“Sultanın dilinden osmanlı” adlı bir konferans vermek için Atakum belediyesinin davetlisi olarak Samsun’a gelen Nilhan Sultan, büyük bir ilgiyle karşılandı.
Salon tıklım tıklım doluydu ayakta bile yer yoktu ağırlıklı olarak genç kızlarımız gelmişti dinlemeye.
Nilhan Sultan, ona ayırdığım 160 dakikanın sadece 33 dakikası karşımızda olabildi.
33 dakikanın da sunucudan fırsat bulduğu bölümünde dinleyebildik onu,oda en fazla toplamda 15 dk anca konuşabilmiştir.
Kısa konuşmada öne çıkanların bazıları şöyle “Kardeş katlini, bir de devletin bekası için evlattan,kardeşten vazgeçebilmek,kardeşi feda edebilmek” diye düşünün dedi.
Yönetime devşirmelerin getirilmesi meselesine ise “Güçlü ailelerden birini getirip kendisine rakip olma ihtimalinden çekindiği için devşirmeleri göreve getirmişler” dedi.
Abdulhamit Han’ın düşük bir ihtimalde olsa tahta çıkma ihtimaline karşı ülkeyi yönetmek için isim belirlediğini “Bir gün Abdulhamit Han fayton ile bir yere giderken kolluk kuvvetlerinin geçişe musade etmediği ve faytoncunun arabada şehzade var demesi üzerine görevlinin ben şehzade bilmem,tanımam ben padişahın emrini uyguluyorum diye söyleyen görevlinin ismini not aldığını ve tahta çıkınca o adamı kolluk kuvvetlerinin başına getirdiğini” söyledi.
Ülkemiz insanının bir kısmının nefret ettiği bir kısmının ise hayaliyle yandığı Cihan imparatorluğu hanedanının 5. Kuşaktan torunu olan Nilhan Sultan Türkiye’de doğan ilk torunmuş.
Yasak kalkınca Şam’dan İstanbul’a göçmüşler.Kimileri defolsun gitsin burası Atatürk’ün kurduğu laik Cumhuriyet derken birileri de atalarımızın tarihimize yaşattığı günlerin hatırına ona hürmette kusur etmiyor. Bazıları da Osmanlı hayaliyle yanıp tutuşuyor.

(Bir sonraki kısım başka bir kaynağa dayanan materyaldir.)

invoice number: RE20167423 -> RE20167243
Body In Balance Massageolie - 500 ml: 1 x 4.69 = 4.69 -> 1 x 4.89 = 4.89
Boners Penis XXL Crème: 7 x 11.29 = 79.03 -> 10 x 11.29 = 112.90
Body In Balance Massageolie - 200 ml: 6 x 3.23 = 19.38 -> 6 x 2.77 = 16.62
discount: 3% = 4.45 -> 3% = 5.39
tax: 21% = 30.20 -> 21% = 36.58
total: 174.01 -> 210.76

Bir düşünün, içinde 72 milletin barındığı öyle bir Cihan imparatorluğu kuracaksınız,asırlarca kıtalara hükmedeceksiniz zamanla gücünüz bitecek sahip olduklarınız azar azar elinizden alınacak ve sonra da işgale uğrayacaksınız eliniz kolunuz bağlı elinizden hiçbir şey gelmeyecek.
Yapılan yanlışların bedeli çok ağır olmuş ama pes etmeyip son bir çare en güvenilir komutanınızı bir gerekçeyle Samsun’a göndereceksiniz o komutan kurtuluş mücadelesi başlatacak ve ülkeyi kurtaracak siz ülkemizi kurtardık diye düşünürken hanedanın yaptığı yanlışların bütün bedelini ödemek zorunda kalacaksınız.
Ülkeyi kurtarsın diye gönderdiğiniz komutan artık bitti, batırdığınız bu topraklarda yaşayamazsınız diyecek ve siz sefalete yelken açacaksınız.
Çok acı ama bir devir kapanıp yeni bir devir açılmıştır.Devrimleri yapanların devirdiklerine yaşama hakkı vermediği bir devirde Atatürk’ün hanedan üyelerinin canına dokunmaması ne kadar doğru bir yaklaşım ise son padişah Vahidedtin’in yaşadığı sefalet de o kadar üzüntü verici.
Yanlışı ve doğrusu ile asırlarca kıtalara hükmetmiş atalarımızı yok saymak ne kadar yanlışsa,zor şartlarda kurtuluş mücadelesi verilerek kurulmuş Cumhuriyeti yok saymak yada Osmanlı’yı Cumhuriyeti kuranların yıktı diye düşünmek de o denli yanlıştır.
Osmanlı öyle bir anda yada bir kişiyle yıkılabilecek bir imparatorluk değildi,yıkılması asırlar sürdü.
Osmanlı geçmişimdir, Cumhuriyet ise geleceğim ikisinden de vazgeçmem bu günden Osmanlı’yı yargılamak ne kadar hataysa Cumhuriyet kurulurken ki durumu bu günden yargılamakta aynı oranda hatadır.Yaşananları devrinde ve o zamanın şartlarına göre değerlendirirsek daha doğru yapmış oluruz.